Provided data: Begin
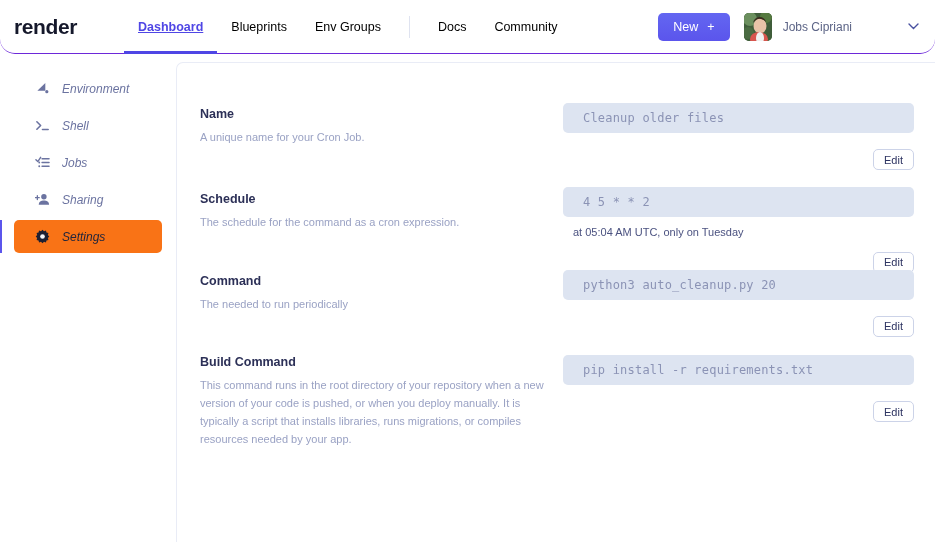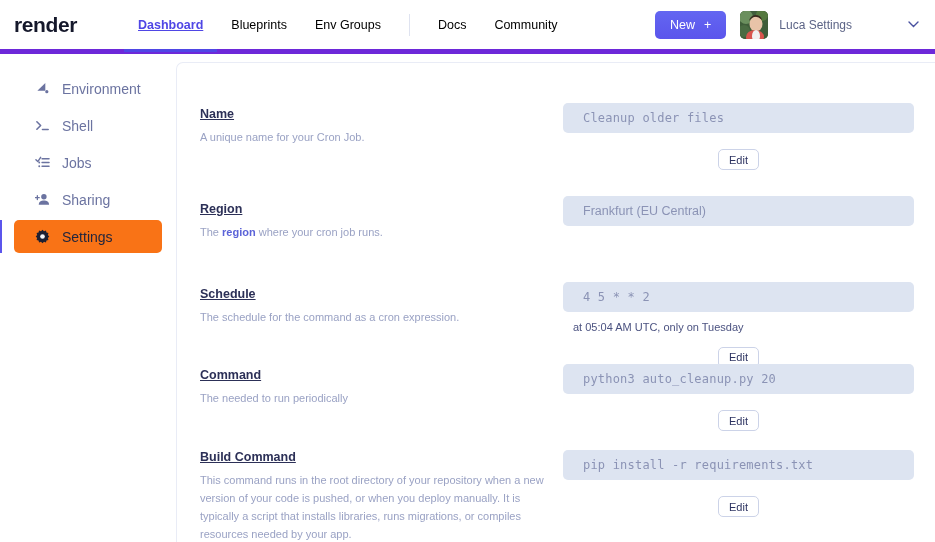--- a/index.html
+++ b/index.html
@@ -13,23 +13,24 @@
     -webkit-font-smoothing: antialiased;
   }
 
   
   #top-header {
     position: absolute;
     top: 0; left: 0;
     width: 935px;
     height: 54px;
     background: #ffffff;
-    border-bottom: 5px solid #6d28d9;
-    display: flex;
-    align-items: center;
+    border-bottom: 1px solid #6d28d9;
+    display: flex;
+    align-items: center;
+    border-radius: 15px;
   }
 
   #brand-logo {
     font-size: 21px;
     font-weight: bold;
     color: #15182b;
     letter-spacing: -0.4px;
     margin-left: 14px;
     width: 90px;
   }
@@ -150,23 +151,24 @@
     width: 16px;
     height: 16px;
     display: flex;
     align-items: center;
     justify-content: center;
     flex: none;
   }
   .sb-icon svg { display: block; }
 
   .sb-label {
-    font-size: 14px;
+    font-size: 12px;
     color: #6b73a0;
     margin-left: 12px;
+    font-style: italic;
   }
   .sidebar-item.active .sb-label {
     color: #23263d;
   }
 
   
   #content-card {
     position: absolute;
     top: 62px;
     left: 176px;
@@ -188,21 +190,20 @@
 
   .field-left {
     width: 355px;
   }
 
   .field-title {
     font-size: 12.5px;
     font-weight: bold;
     color: #2c3057;
     margin-bottom: 8px;
-    text-decoration: underline;
   }
 
   .field-desc {
     font-size: 11px;
     color: #9aa2c4;
     line-height: 1.62;
   }
   .field-desc .inline-link {
     color: #5b63d8;
     font-weight: bold;
@@ -233,21 +234,21 @@
 
   .helper-text {
     font-size: 11px;
     color: #4b5280;
     margin-top: 9px;
     margin-left: 10px;
   }
 
   .edit-row {
     display: flex;
-    justify-content: center;
+    justify-content: flex-end;
   }
 
   .edit-button {
     background: #ffffff;
     border: 1px solid #ccd3e8;
     border-radius: 5px;
     height: 21px;
     padding: 0 10px;
     font-size: 11px;
     color: #2d3361;
@@ -285,21 +286,21 @@
         <circle cx="6" cy="6" r="7" fill="#6b8f5e"></circle>
         <circle cx="22" cy="4" r="6" fill="#55793f"></circle>
         <circle cx="4" cy="20" r="6" fill="#4a6b42"></circle>
         <ellipse cx="16" cy="13" rx="6.5" ry="7.5" fill="#e8c3a8"></ellipse>
         <path d="M9 10 Q15 2 22 9 Q21 4 15 4 Q10 5 9 10Z" fill="#3b2a1e"></path>
         <ellipse cx="15" cy="26" rx="9" ry="7" fill="#d8554e"></ellipse>
         <ellipse cx="16" cy="25" rx="4" ry="6" fill="#f0f0f0"></ellipse>
       </svg>
     </div>
 
-    <div id="user-name">Luca Settings</div>
+    <div id="user-name">Jobs Cipriani</div>
 
     <div id="user-chevron">
       <svg width="11" height="7" viewBox="0 0 11 7">
         <path d="M1 1 L5.5 5.5 L10 1" stroke="#4a52a0" stroke-width="1.4" fill="none" stroke-linecap="round"></path>
       </svg>
     </div>
   </div>
 </div>
 
 <div id="sidebar">
@@ -368,31 +369,20 @@
       </div>
     </div>
     <div class="field-right" style="top:40px;">
       <div class="value-box mono">Cleanup older files</div>
       <div class="edit-row" style="margin-top:16px;">
         <button class="edit-button">Edit</button>
       </div>
     </div>
   </div>
 
-  <div class="form-row" style="padding-top:55px;">
-    <div class="field-left">
-      <div class="field-title">Region</div>
-      <div class="field-desc">
-        <span>The </span><span class="inline-link">region</span><span> where your cron job runs.</span>
-      </div>
-    </div>
-    <div class="field-right" style="top:49px;">
-      <div class="value-box">Frankfurt (EU Central)</div>
-    </div>
-  </div>
 
   <div class="form-row" style="padding-top:45px;">
     <div class="field-left">
       <div class="field-title">Schedule</div>
       <div class="field-desc">
         <span>The schedule for the command as a cron expression.</span>
       </div>
     </div>
     <div class="field-right" style="top:40px;">
       <div class="value-box mono">4 5 * * 2</div>

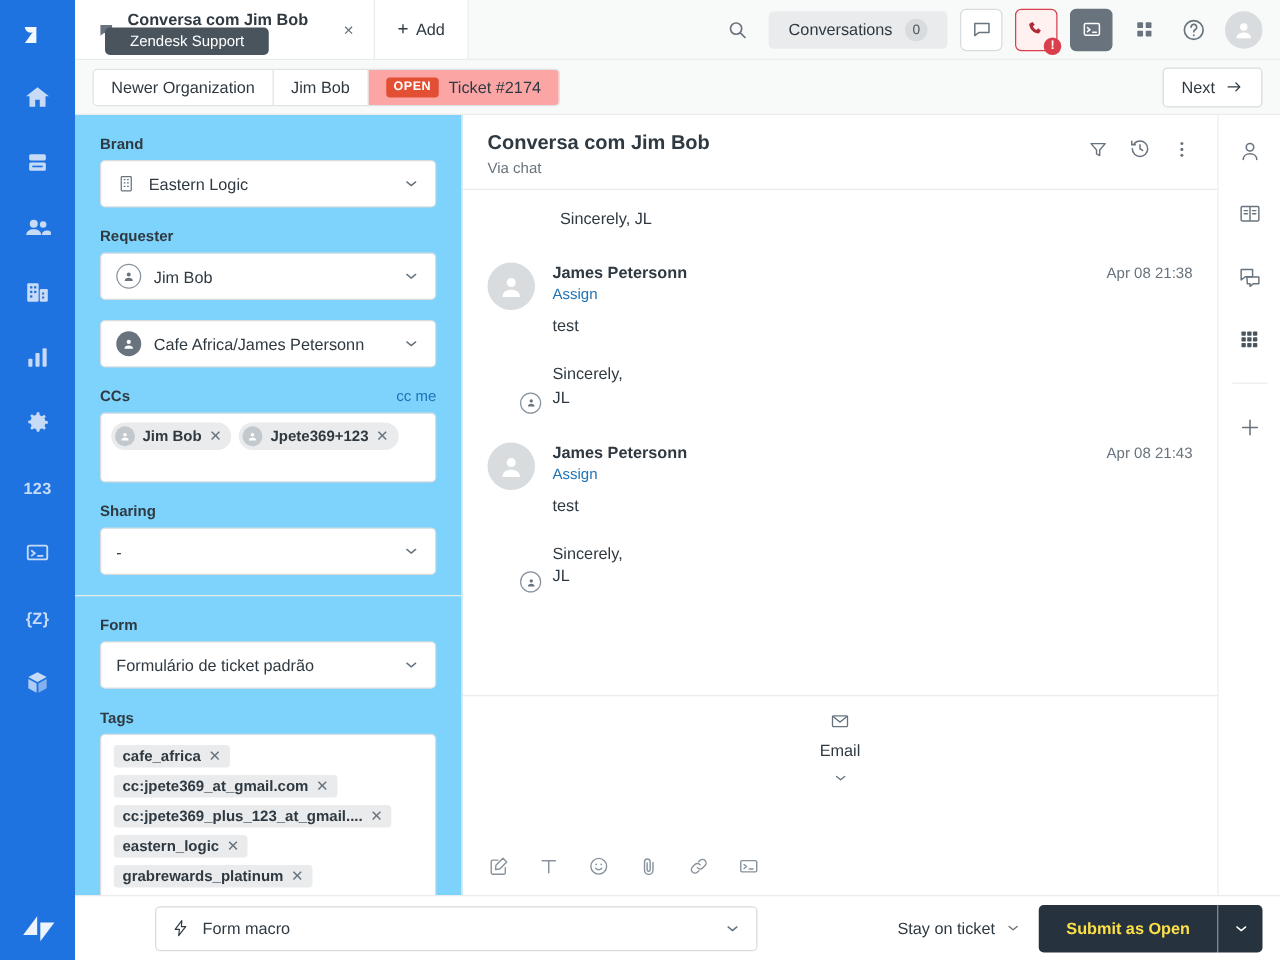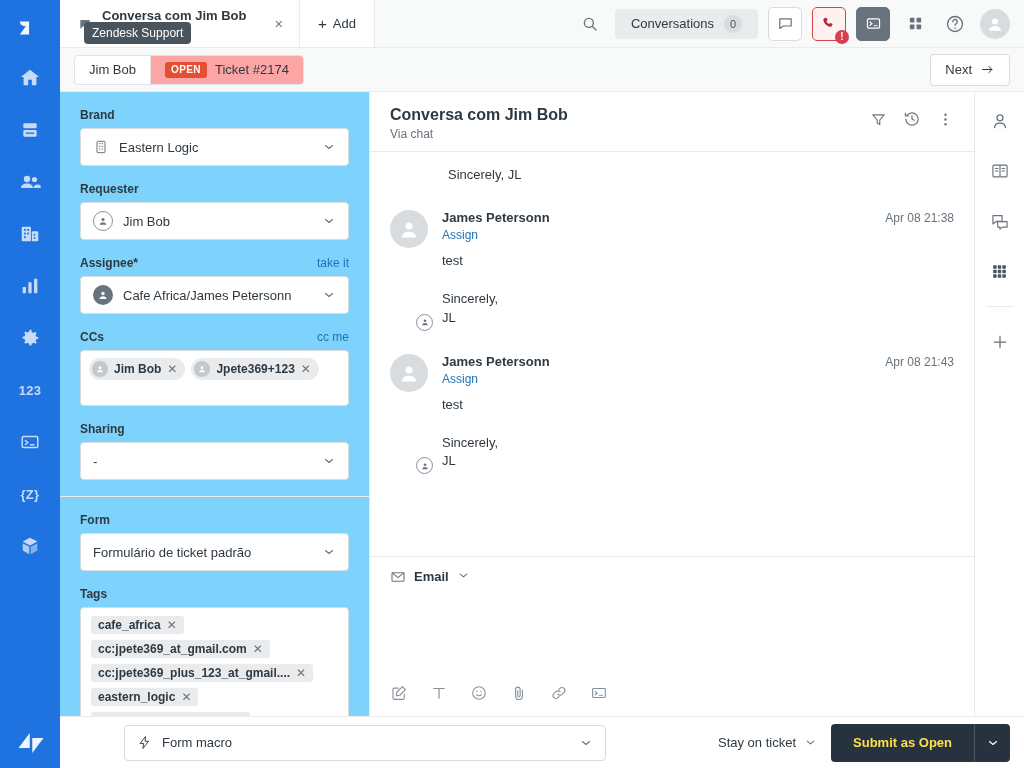--- a/index.html
+++ b/index.html
@@ -68,21 +68,21 @@
   .sq-btn.active { background: #68737d; border-color:#68737d; color: #fff; }
   .err-badge {
     position: absolute; right: -4px; bottom: -4px; width: 14px; height: 14px; border-radius: 50%;
     background: #d93f4c; color:#fff; font-size: 10px; font-weight: bold;
     display:flex; align-items:center; justify-content:center; line-height:1;
   }
   .avatar-top { width: 30px; height: 30px; border-radius: 50%; background: #d8dcde; display:flex; align-items:center; justify-content:center; color:#fff; cursor:pointer; }
 
   .tooltip {
     position: absolute; left: 24px; top: 22px; background: #49545c; color: #fff;
-    font-size: 12px; padding: 4px 8px; border-radius: 4px; white-space: nowrap; z-index: 40;
+    font-size: 12px; padding: 4px 20px; border-radius: 4px; white-space: nowrap; z-index: 40;
   }
 
   
   .crumbbar {
     height: 44px; background: #f8f9f9; border-bottom: 1px solid #e9ebed;
     display: flex; align-items: center; padding: 0 14px; gap: 0; flex: 0 0 44px;
   }
   .crumbs { display: flex; align-items: center; border: 1px solid #e0e3e5; border-radius: 4px; overflow: hidden; background:#fff; height: 30px; }
   .crumb { padding: 0 14px; height: 100%; display: flex; align-items: center; gap: 8px;
            border-right: 1px solid #e0e3e5; font-size: 13px; cursor: pointer; white-space: nowrap; }
@@ -156,21 +156,21 @@
     background: #fff; border: 1px solid #87929d; display:flex; align-items:center; justify-content:center; color:#68737d;
   }
   .c-body { flex: 1; min-width: 0; }
   .c-top { display: flex; align-items: baseline; }
   .c-name { font-size: 13px; font-weight: bold; color: #2f3941; }
   .c-time { margin-left: auto; font-size: 12px; color: #68737d; white-space: nowrap; }
   .c-assign { color: #1f73b7; font-size: 12px; margin-top: 3px; cursor: pointer; display:inline-block; }
   .c-text { margin-top: 10px; font-size: 13px; line-height: 1.45; color: #2f3941; white-space: pre-line; }
 
   .composer { border-top: 1px solid #e9ebed; padding: 12px 20px 10px 20px; height: 160px; display: flex; flex-direction: column; }
-  .chan { display: flex; align-items: flex-start; gap: 8px; font-size: 13px; font-weight: bold; color: #2f3941; cursor: pointer; }
+  .chan { display: flex; align-items: center; gap: 8px; font-size: 13px; font-weight: normal; color: #2f3941; cursor: pointer; flex-direction: column; }
   .chan .chv { color: #68737d; font-weight: normal; }
   .comp-area { flex: 1; }
   .comp-tools { display: flex; align-items: center; gap: 22px; color: #87929d; padding-bottom: 4px; }
   .comp-tools span { cursor: pointer; display: flex; }
 
   
   .rail { width: 49px; flex: 0 0 49px; background: #fff; display: flex; flex-direction: column; align-items: center; padding-top: 14px; gap: 20px; }
   .rail-ico { width: 30px; height: 30px; display:flex; align-items:center; justify-content:center; color:#68737d; cursor:pointer; }
   .rail-ico.sel { color: #49545c; }
   .rail .sep { width: 28px; height: 1px; background: #e9ebed; }
@@ -344,20 +344,23 @@
               <path d="M5 20c0-3.6 3.2-5.6 7-5.6s7 2 7 5.6z"></path>
             </svg>
         </div>
       </div>
 
       <div class="tooltip">Zendesk Support</div>
     </div>
 
     <div class="crumbbar">
       <div class="crumbs">
+        <div class="crumb">
+          <span>Newer Organization</span>
+        </div>
         <div class="crumb">
           <span>Jim Bob</span>
         </div>
         <div class="crumb active">
           <span class="badge-open">OPEN</span>
           <span>Ticket #2174</span>
         </div>
       </div>
       <div class="next-btn">
         <span>Next</span>
@@ -395,24 +398,20 @@
                 </svg>
             </span>
             <span class="val">Jim Bob</span>
             <svg class="chev" width="14" height="14" viewBox="0 0 24 24" fill="none" stroke="currentColor" stroke-width="2">
                 <path d="M6 9.5l6 5 6-5" stroke-linecap="round" stroke-linejoin="round"></path>
               </svg>
           </div>
         </div>
 
         <div class="field">
-          <div class="flabel-row">
-            <span class="flabel" style="margin:0">Assignee*</span>
-            <span class="link">take it</span>
-          </div>
           <div class="select">
             <span class="avatar-sm">
               <svg width="12" height="12" viewBox="0 0 24 24" fill="#ffffff">
                   <circle cx="12" cy="9" r="3.4"></circle>
                   <path d="M5 20c0-3.5 3.1-5.4 7-5.4s7 1.9 7 5.4z"></path>
                 </svg>
             </span>
             <span class="val">Cafe Africa/James Petersonn</span>
             <svg class="chev" width="14" height="14" viewBox="0 0 24 24" fill="none" stroke="currentColor" stroke-width="2">
                 <path d="M6 9.5l6 5 6-5" stroke-linecap="round" stroke-linejoin="round"></path>

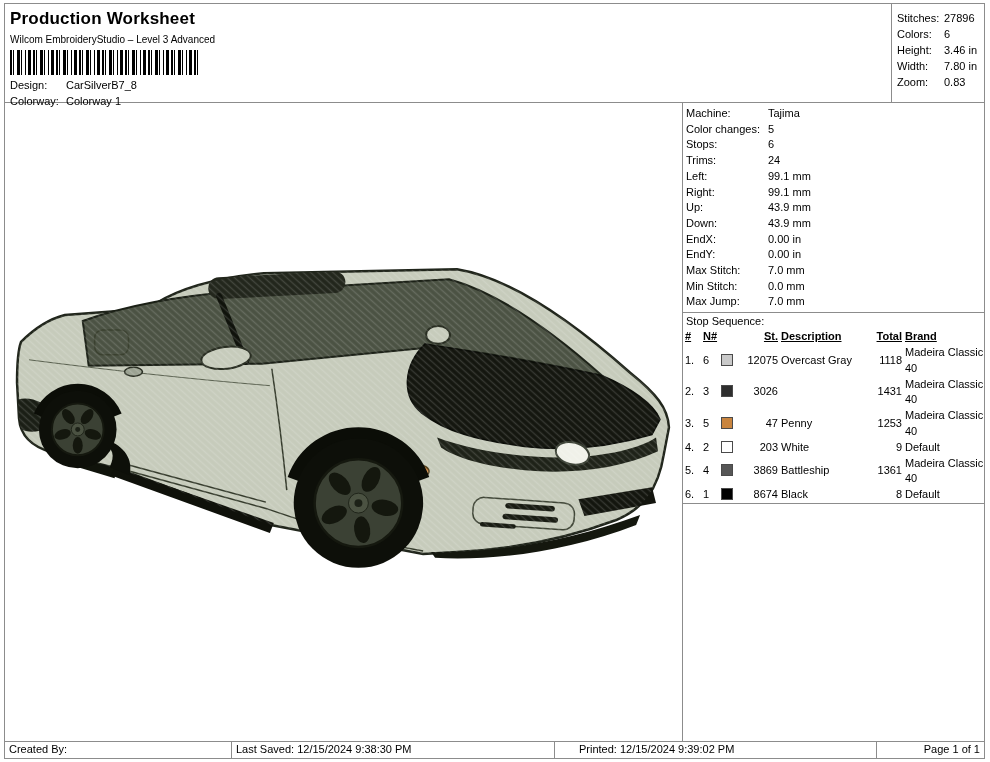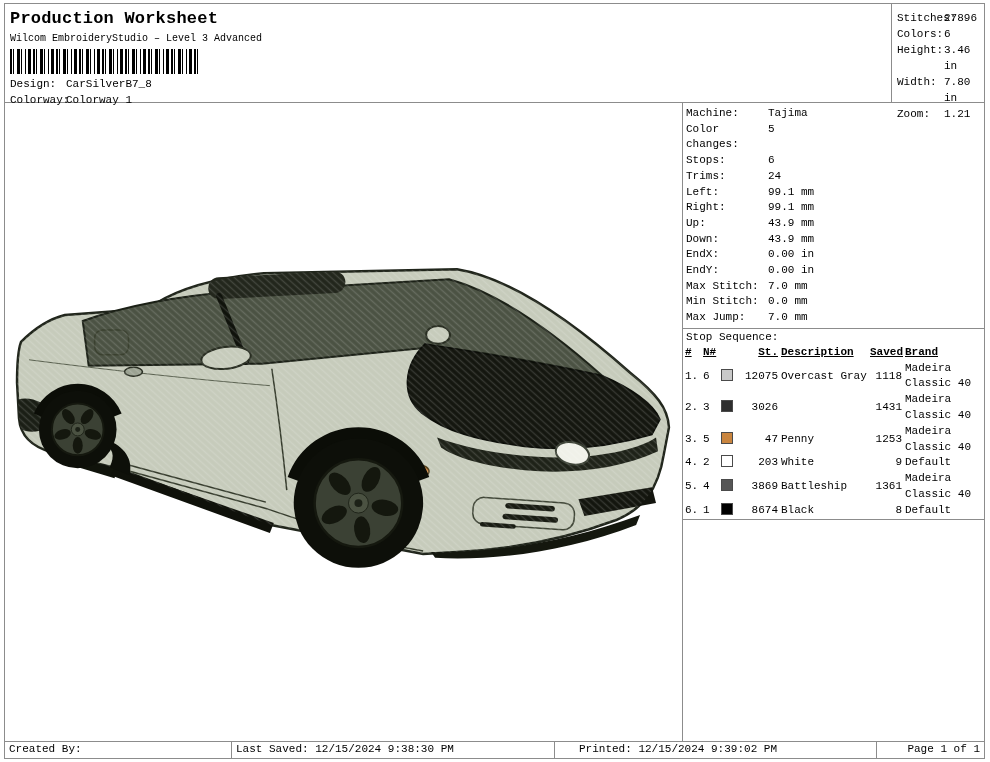--- a/index.html
+++ b/index.html
@@ -1,19 +1,19 @@
 <!DOCTYPE html>
 <html style="--c-body: #c6cbbb; --c-hood: #14160f; --c-glass: #4b5243; --c-wheel: #3b4134; --c-tire: #0d0f09; --c-marker: #cd8843; --c-headlight: #f0f1e9;"><head>
 <meta charset="utf-8">
 <style>
   * { margin:0; padding:0; box-sizing:border-box; }
   html,body { background:#fff; }
   .page {
     position:relative; width:990px; height:762px; background:#ffffff;
-    font-family:Liberation Mono, monospace; color:#000; overflow:hidden;
+    font-family:Liberation Sans, sans-serif; color:#000; overflow:hidden;
   }
   .sheet {
     position:absolute; left:4px; top:3px; width:981px; height:756px;
     border:1px solid #8c8c8c; background:#fff;
   }
   
   .header { position:absolute; left:0; top:0; width:100%; height:99px; border-bottom:1px solid #8c8c8c; }
   .header-left { position:absolute; left:0; top:0; right:94px; bottom:0; padding:5px 0 0 5px; }
   .title { font-size:17px; font-weight:bold; letter-spacing:0.2px; }
   .subtitle { font-size:10px; margin-top:5px; }
@@ -100,21 +100,21 @@
             <span>3.46 in</span>
           </div>
 
           <div class="stat-row">
             <span>Width:</span>
             <span>7.80 in</span>
           </div>
 
           <div class="stat-row">
             <span>Zoom:</span>
-            <span>1.21</span>
+            <span>0.83</span>
           </div>
         </div>
     </div>
 
     <div class="main">
 
       <div class="canvas">
         <svg viewBox="0 0 676 641" preserveAspectRatio="xMidYMid meet">
           <defs>
             <pattern id="hatch" width="5" height="5" patternUnits="userSpaceOnUse" patternTransform="rotate(-48)">
@@ -288,21 +288,21 @@
 
             </div>
           <div class="stop-title">Stop Sequence:</div>
           <div class="stop-table">
             <div class="t-head">
               <span>#</span>
               <span>N#</span>
               <span></span>
               <span class="col-r">St.</span>
               <span>Description</span>
-              <span class="col-r">Saved</span>
+              <span class="col-r">Total</span>
               <span>Brand</span>
             </div>
             <div>
 
                 <div class="t-row">
                   <span>1.</span>
                   <span>6</span>
                   <span><span class="swatch" style="background-color: rgb(201, 201, 201);"></span></span>
                   <span class="col-r">12075</span>
                   <span>Overcast Gray</span>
Provided data: End
• _Exercise goal_
Using the entries above, extract exactly the span from the line with "left:0; top:0; width:100%;" to the line with "font-size:17px; font-weight:bold; letter-spacing:0.2px;", both lines included; leave out everything else.

• _Written response_
   .header { position:absolute; left:0; top:0; width:100%; height:99px; border-bottom:1px solid #8c8c8c; }
   .header-left { position:absolute; left:0; top:0; right:94px; bottom:0; padding:5px 0 0 5px; }
   .title { font-size:17px; font-weight:bold; letter-spacing:0.2px; }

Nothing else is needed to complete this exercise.